The goal of Crane is to provide a one-stop-shop project to help Kubernetes users to save cloud resource usage with a rich set of functionalities:
- Time Series Prediction based on monitoring data
- Usage and Cost visibility
- Usage & Cost Optimization including:
- R2 (Resource Re-allocation)
- R3 (Request & Replicas Recommendation)
- Effective Pod Autoscaling (Effective Horizontal & Vertical Pod Autoscaling)
- Cost Optimization
- Enhanced QoS based on Pod PriorityClass
Crane predictor fetches metric data, and then outputs the prediction results. The prediction result can be consumed by other crane components, like EHPA and Analytics.
Please see this document to learn more.
EffectiveHorizontalPodAutoscaler helps you manage application scaling in an easy way. It is compatible with native HorizontalPodAutoscaler but extends more features like prediction-driven autoscaling.
Please see this document to learn more.
Analytics model analyzes the workload and provide recommendations about resource optimize.
Two Recommendations are currently supported:
- ResourceRecommend: Recommend container requests & limit resources based on historic metrics.
- Effective HPARecommend: Recommend which workloads are suitable for autoscaling and provide optimized configurations such as minReplicas, maxReplicas.
Kubernetes is capable of starting multiple pods on same node, and as a result, some of the user applications may be impacted when there are resources(e.g. cpu) consumption competition.

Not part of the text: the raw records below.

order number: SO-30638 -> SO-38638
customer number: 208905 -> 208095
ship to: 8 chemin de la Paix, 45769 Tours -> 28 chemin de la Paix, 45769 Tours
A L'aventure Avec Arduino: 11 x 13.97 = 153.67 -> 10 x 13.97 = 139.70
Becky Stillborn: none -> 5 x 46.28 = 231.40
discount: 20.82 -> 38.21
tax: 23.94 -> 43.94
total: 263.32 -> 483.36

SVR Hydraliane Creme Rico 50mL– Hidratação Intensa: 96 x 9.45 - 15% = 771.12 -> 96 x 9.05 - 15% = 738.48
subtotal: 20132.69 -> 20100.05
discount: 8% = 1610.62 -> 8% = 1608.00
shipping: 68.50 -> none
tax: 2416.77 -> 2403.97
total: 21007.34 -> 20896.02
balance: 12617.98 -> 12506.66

To mitigate this, Crane allows users defining PrioirtyClass for the pods and QoSEnsurancePolicy, and then detects disruption and ensure the high priority pods not being impacted by resource competition.
Avoidance Actions:
- Disable Schedule: disable scheduling by setting node taint and condition
- Throttle: throttle the low priority pods by squeezing cgroup settings
- Evict: evict low priority pods
Please see this document to learn more.
Crane is composed of the following components:
- craned. - main crane control plane.
- Predictor - Predicts resources metrics trends based on historical data.

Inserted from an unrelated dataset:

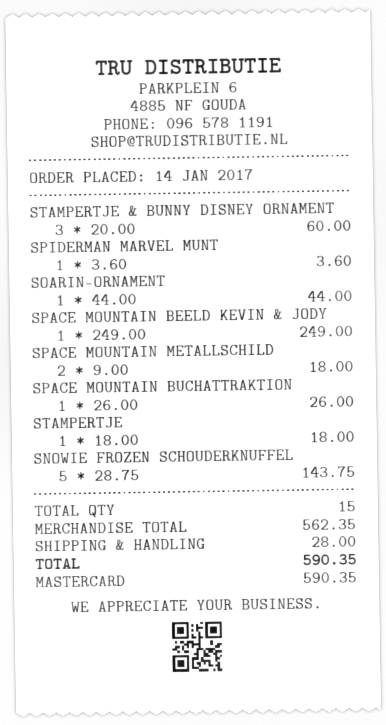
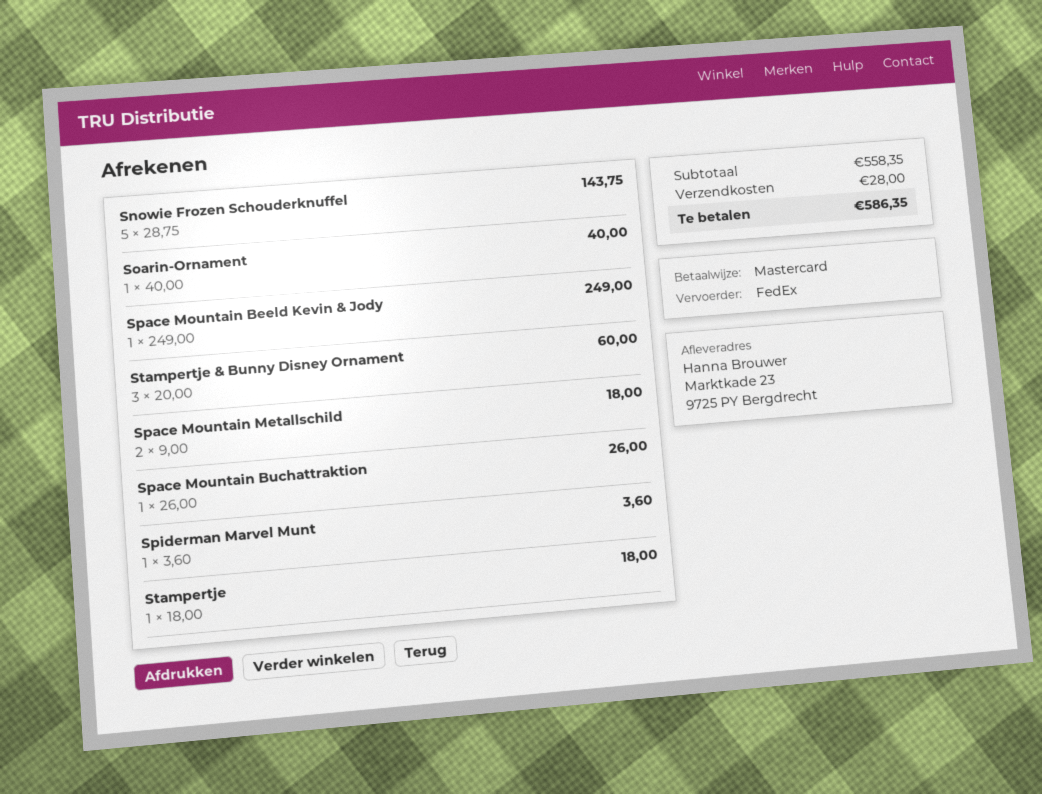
SOARIN-ORNAMENT: 1 x 44.00 = 44.00 -> 1 x 40.00 = 40.00
subtotal: 562.35 -> 558.35
total: 590.35 -> 586.35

- AnalyticsController - Analyzes resources and generate related recommendations.
- RecommendationController - Recommend Pod resource requests and autoscaler.
- NodeResourceController - Re-allocate node resource based on prediction result.
- EffectiveHPAController - Effective HPA based on prediction result.
- metric-adaptor. - Metric server for driving the scaling.
- crane-agent. - Ensure critical workloads SLO based on abnormally detection.
- gocrane/api. This repository defines component-level APIs for the Crane platform.
- gocrane/fadvisor Financial advisor which collect resource prices from cloud API.
Prerequisites
- Kubernetes 1.18+
- Helm 3.1.0
Helm Installation
Please refer to Helm's documentation for installation.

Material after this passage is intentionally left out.